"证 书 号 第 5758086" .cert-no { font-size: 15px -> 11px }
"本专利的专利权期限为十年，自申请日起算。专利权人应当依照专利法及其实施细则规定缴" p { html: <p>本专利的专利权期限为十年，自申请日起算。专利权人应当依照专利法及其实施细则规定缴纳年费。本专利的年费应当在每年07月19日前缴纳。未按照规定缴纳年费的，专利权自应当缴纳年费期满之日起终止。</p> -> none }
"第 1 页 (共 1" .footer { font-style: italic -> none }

........

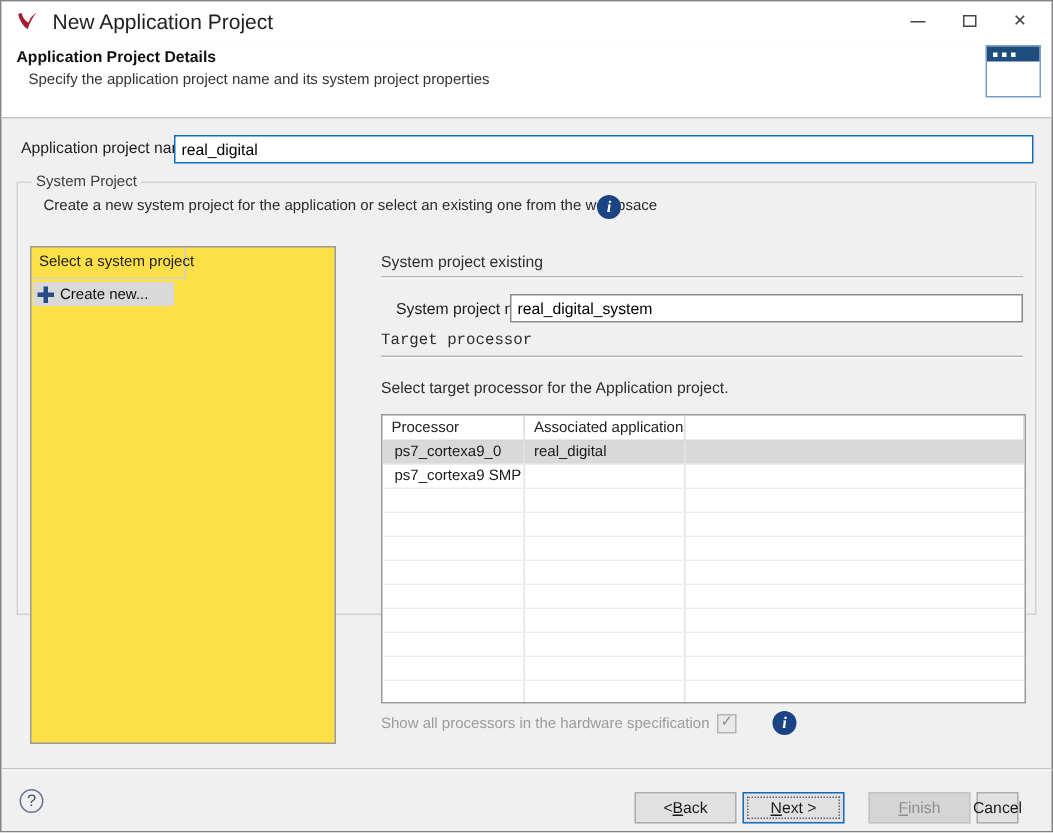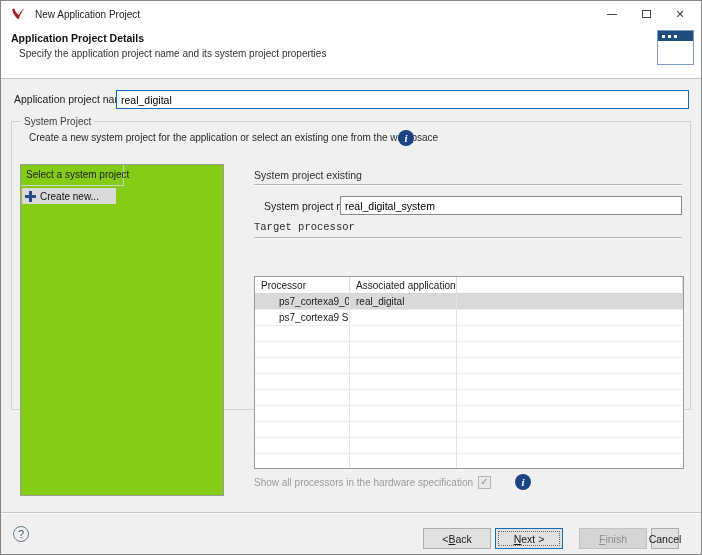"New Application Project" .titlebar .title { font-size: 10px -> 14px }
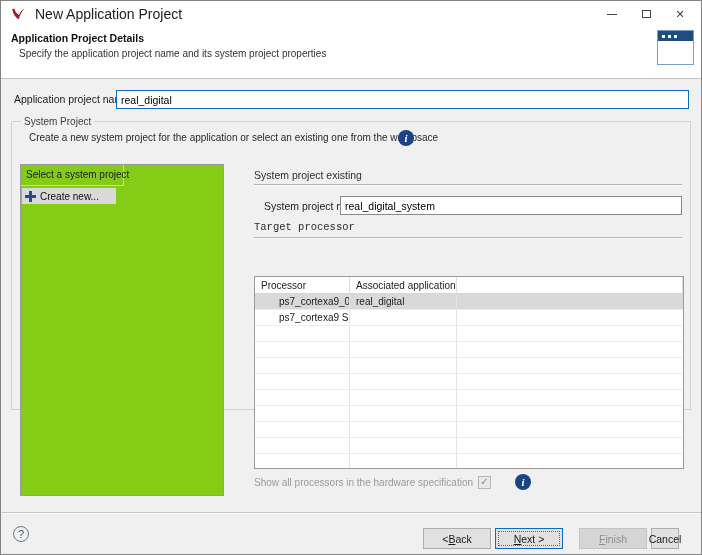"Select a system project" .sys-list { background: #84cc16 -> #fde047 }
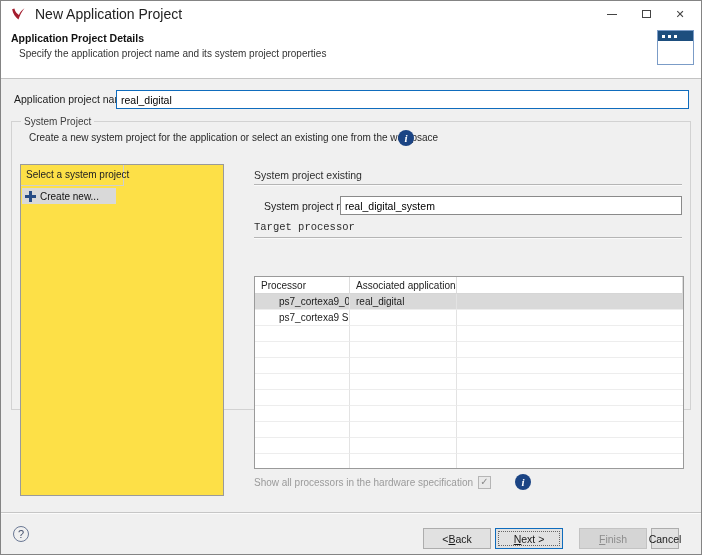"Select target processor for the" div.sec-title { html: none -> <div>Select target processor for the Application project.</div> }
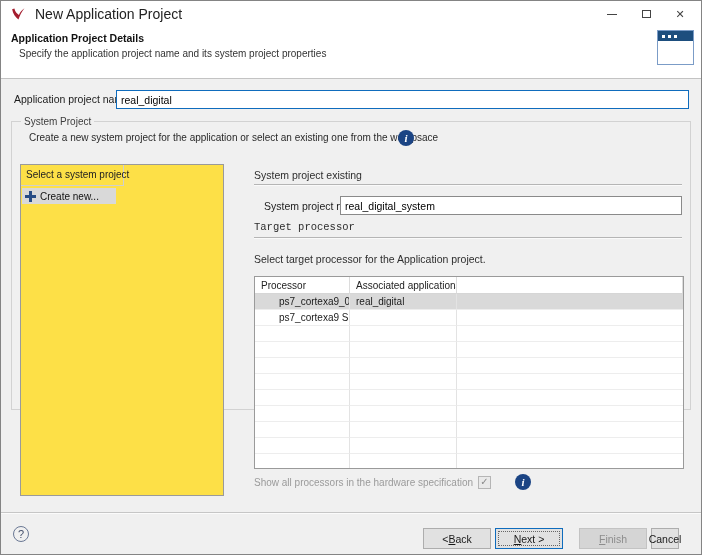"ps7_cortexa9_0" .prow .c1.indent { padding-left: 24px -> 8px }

........

Aim of the task: Find where the line with "html: none ->" sits in the material above and where the line with "padding-left: 24px ->" sits. Set down exactly the lines from the first to the second, both included and nothing else, without pictures.

Exercise response:
"Select target processor for the" div.sec-title { html: none -> <div>Select target processor for the Application project.</div> }
"ps7_cortexa9_0" .prow .c1.indent { padding-left: 24px -> 8px }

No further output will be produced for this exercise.